WORK TO COMPLETE =
I need each line of the entries below that includes the string "background".

RECORDS SHOWN =
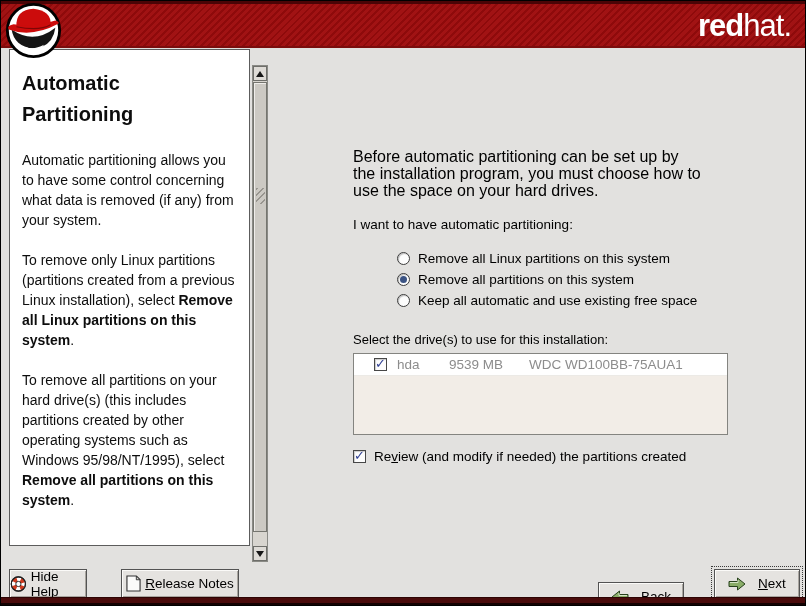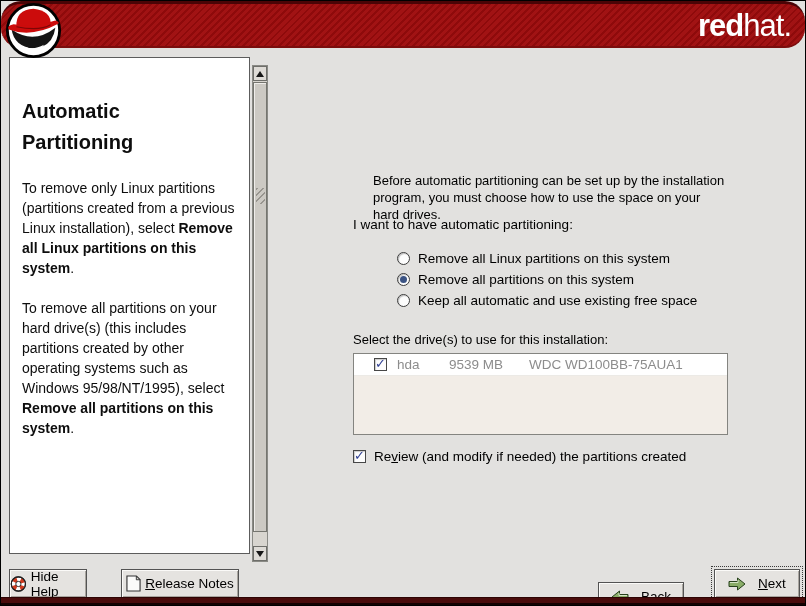--- a/index.html
+++ b/index.html
@@ -19,7 +19,6 @@
     background-image:repeating-linear-gradient(135deg, rgba(0,0,0,.10) 0 2px, rgba(255,255,255,.03) 2px 5px);
     border-top:3px solid #4a0406;
     border-bottom:2px solid #7b0d0d;
-    border-radius:20px;
   }
   .brand{
     position:absolute; right:14px; top:5px; color:#fff;

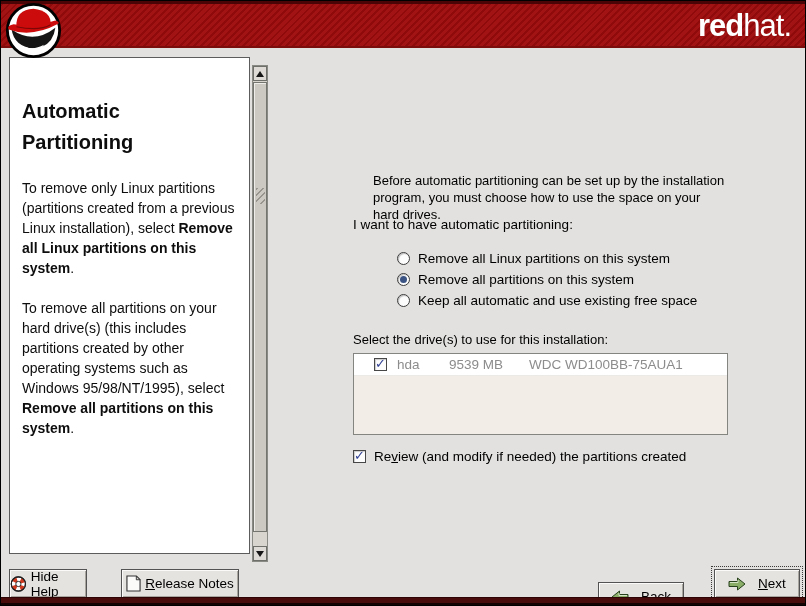--- a/index.html
+++ b/index.html
@@ -29,9 +29,9 @@
 
   
   .help-panel{
-    position:absolute; left:8px; top:56px; width:241px; height:497px;
+    position:absolute; left:8px; top:48px; width:241px; height:497px;
     background:#fff; border:1px solid #5c5c5c;
-    padding:24px 12px; color:#0d0d0d; overflow:hidden;
+    padding:4px 12px; color:#0d0d0d; overflow:hidden;
   }
   .help-panel h1{
     font-size:20px; font-weight:bold; line-height:31px;

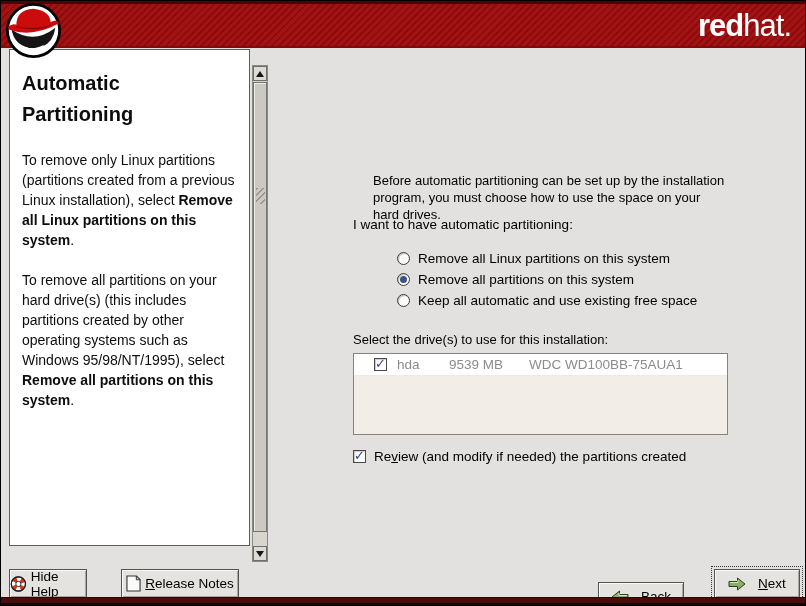--- a/index.html
+++ b/index.html
@@ -147,6 +147,7 @@
 
   <div class="help-panel">
     <h1>Automatic Partitioning</h1>
+    <p>Automatic partitioning allows you to have some control concerning what data is removed (if any) from your system.</p>
     <p><span>To remove only Linux partitions (partitions created from a previous Linux installation), select </span><b>Remove all Linux partitions on this system</b><span>.</span></p>
     <p><span>To remove all partitions on your hard drive(s) (this includes partitions created by other operating systems such as Windows 95/98/NT/1995), select </span><b>Remove all partitions on this system</b><span>.</span></p>
   </div>

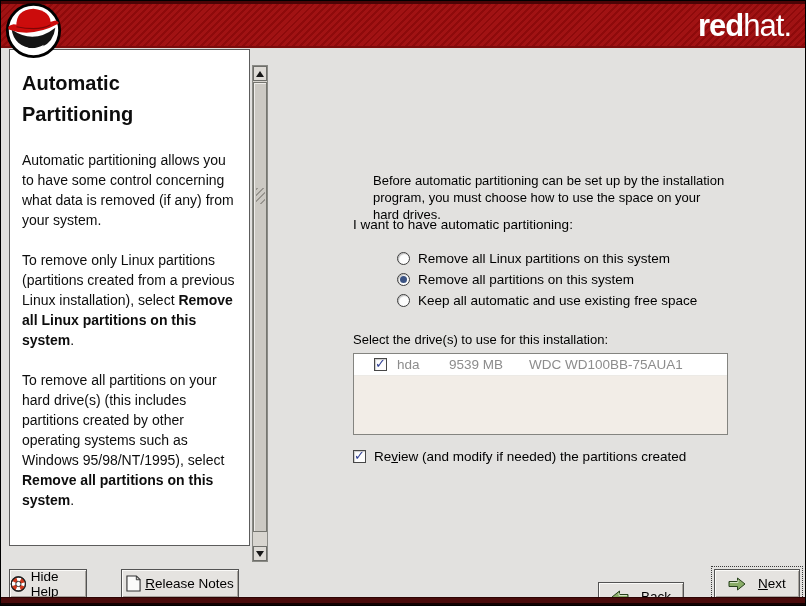--- a/index.html
+++ b/index.html
@@ -65,7 +65,7 @@
   }
 
   
-  .intro{ position:absolute; left:372px; top:147px; width:352px; font-size:13px; line-height:17px; color:#000;margin-top:24px; }
+  .intro{ position:absolute; left:352px; top:147px; width:352px; font-size:16px; line-height:17px; color:#000; }
   .prompt{ position:absolute; left:352px; top:216px; font-size:13.5px; color:#000; }
 
   .radio-group{ position:absolute; left:396px; top:247px; }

TASK OUTPUT =
     background-image:repeating-linear-gradient(135deg, rgba(0,0,0,.10) 0 2px, rgba(255,255,255,.03) 2px 5px);
     background:#fff; border:1px solid #5c5c5c;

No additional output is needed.